Depuis 1995, chaque année, Issey Miyake propose des eaux d’été en édition limitée pour ses deux grands classiques
L’Eau d’Issey et L’Eau d’Issey pour Homme.

Cette année, on les retrouve au sein d’une oasis dans le désert…

 

Tout est calme, silencieux. La lumière presque blanche du soleil se reflète sur le sable, un souffle dense et brûlant caresse le sommet des dunes.
Au détour de l’une d’elle, au milieu du désert, une oasis apparaît dans une explosion de fraîcheur.
Le bruit de l’eau se mêle à celui des branches des palmiers qui s’animent sous le vent.

 
Une des feuilles de palmier de l’oasis semble s’être détachée pour envelopper les flacons…

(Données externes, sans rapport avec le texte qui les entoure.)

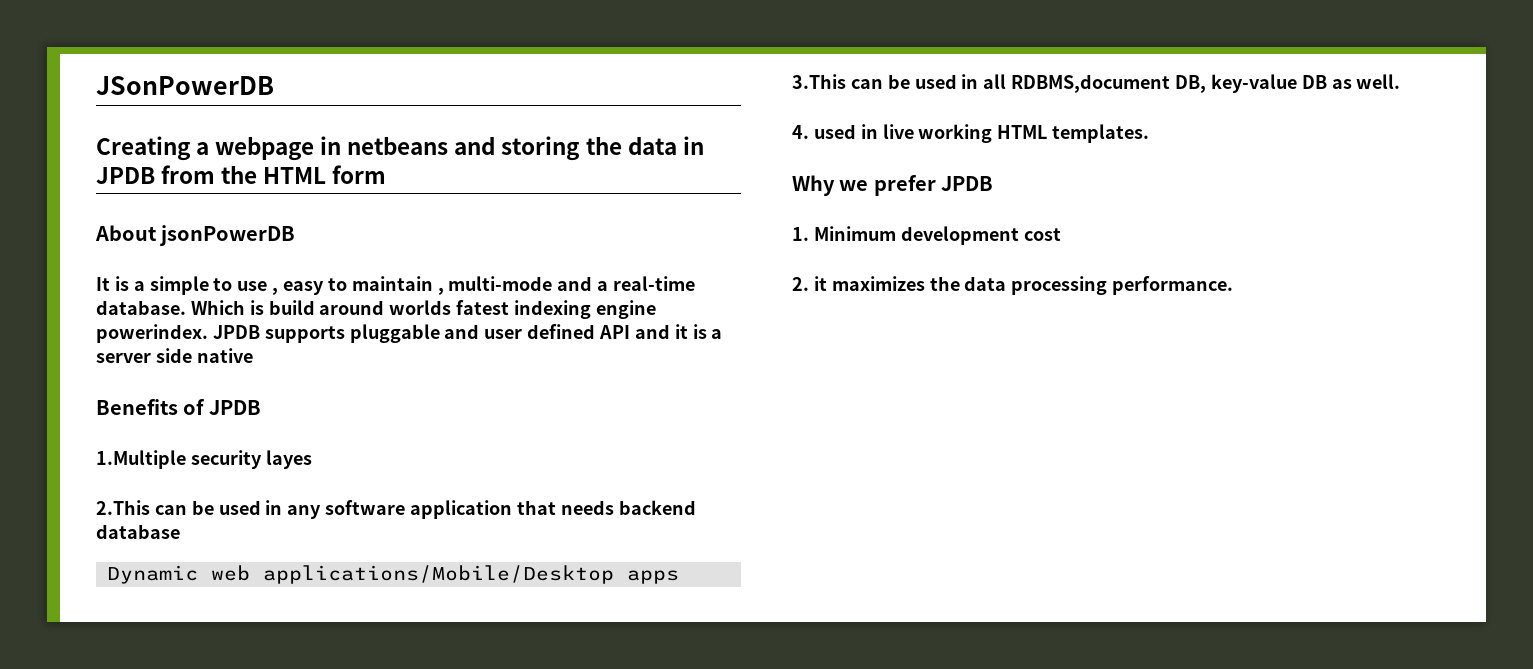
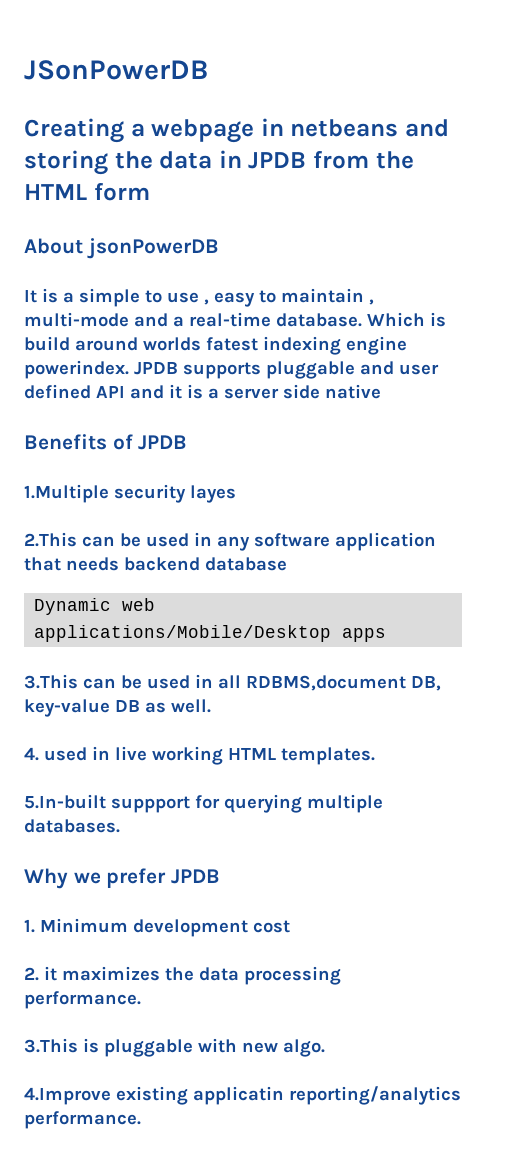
(1150, 133) none -> [24,794,383,813] [24,819,120,833] // 5.In-built suppport for querying multiple databases.
(1234, 285) none -> [24,1038,325,1057] [24,1086,461,1105] [24,1111,141,1129] // 3.This is pluggable with new algo. // 4.Improve existing applicatin reporting/analytics performance.

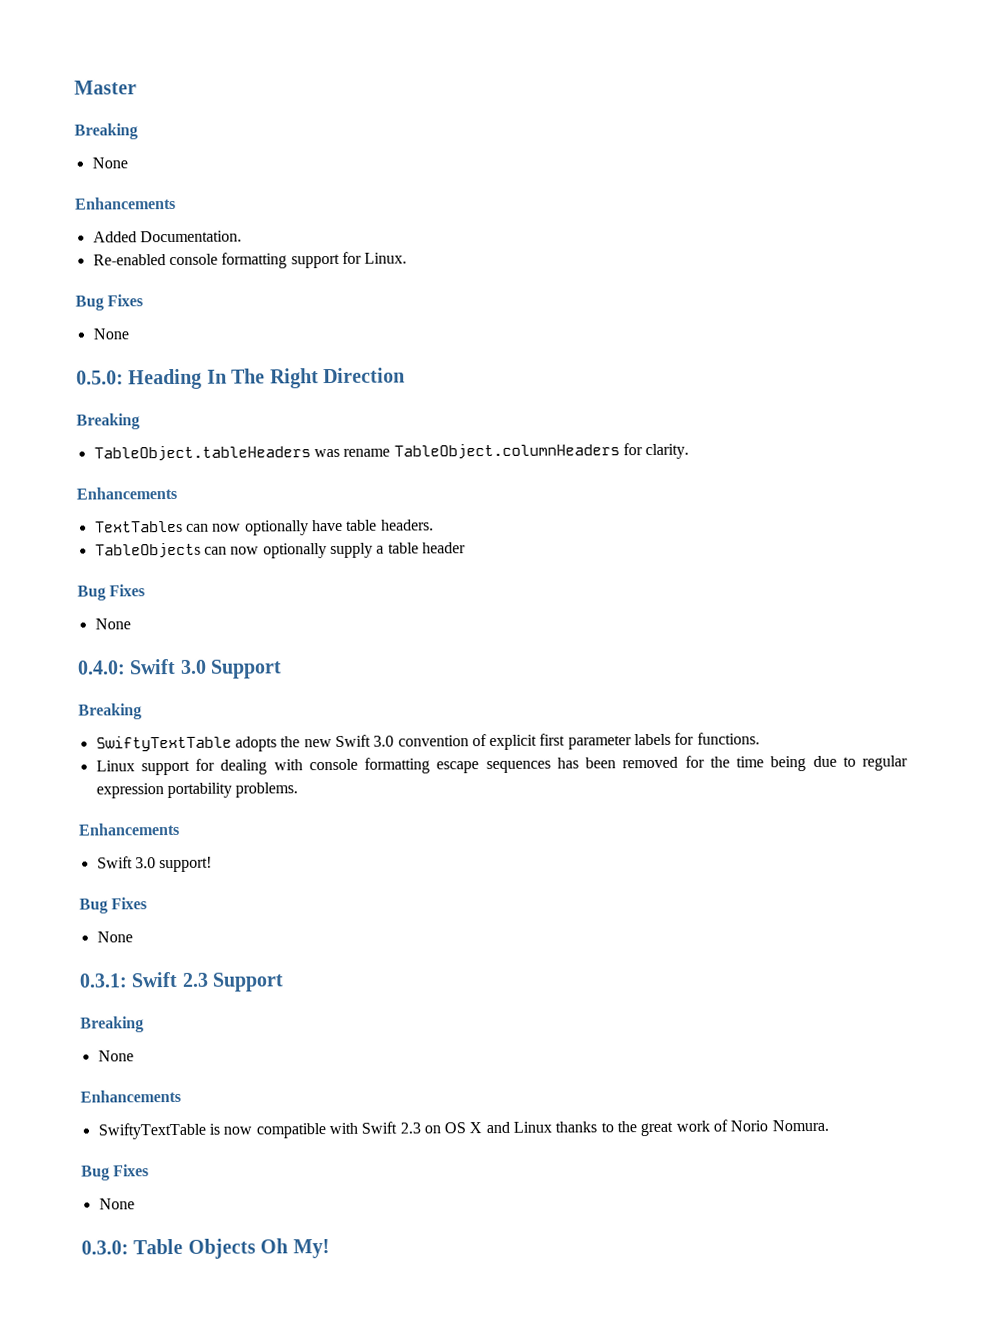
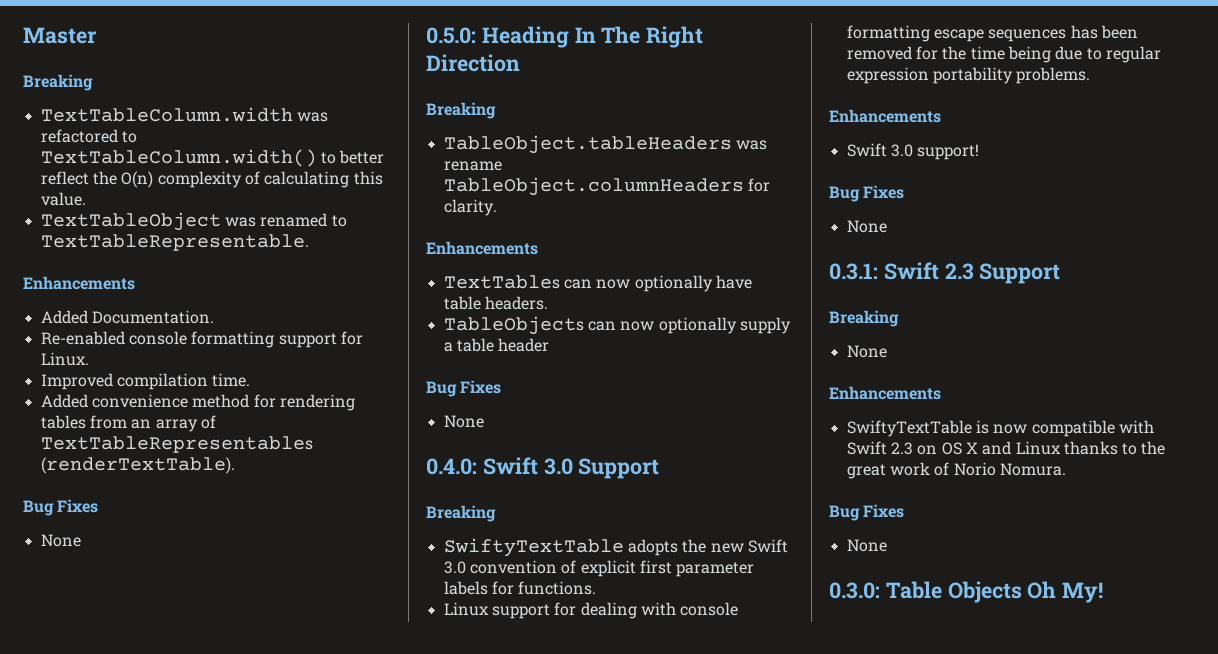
[91,157,128,169] // None -> [40,107,328,122] [40,129,137,143] [40,149,385,167] [40,171,383,188] [40,192,86,206] [40,212,347,231] [40,234,309,251] // TextTableColumn.width was refactored to TextTableColumn.width() to better reflect the O(n) complexity of calculating this value. // TextTableObject was renamed to TextTableRepresentable.
(408, 258) none -> [40,373,251,390] [40,394,355,411] [40,415,216,432] [40,436,313,453] [40,457,235,474] // Improved compilation time. // Added convenience method for rendering tables from an array of TextTableRepresentables (renderTextTable).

Délicatement, comme pour rappeler que l’eau est aussi précieuse au milieu du désert brûlant que lorsque Issey Miyake
choisit de la sublimer grâce à ses fragrances.
Mais aussi pour rehausser cette alchimie de contraires, où le bleu du ciel se reflète dans l’eau et joue la transparence
en s’opposant au vert vif et opaque des feuilles orant le verre.
 

L’eau de toilette pour elle dévoile une fraicheur tendre et juteuse par un duo de pétales et de fruit :
l’eau de rose se mêle à la poire et donne l’envolée de la composition.
Tout en douceur et délicatesse pour mieux caresser la peau et y déposer un voile de senteur aussi subtil qu’une brume. La pivoine et l’œillet de
la fragrance originelle sont toujours là, soulignant l’éclat floral qui se prolonge dans le sillage lumineux des bois précieux et de l’osmanthus.
 


Pour lui, une fragrance fusante et nerveuse, avec un équilibre surprenant entre agrumes, épices et bois,
la fraicheur intense des zestes de mandarine et de yuzu de la composition originelle épouse un accord inédit de cardamone et de sauge.
Puis celle-ci tempère sa vivacité avec duo d’ambre et de vétiver.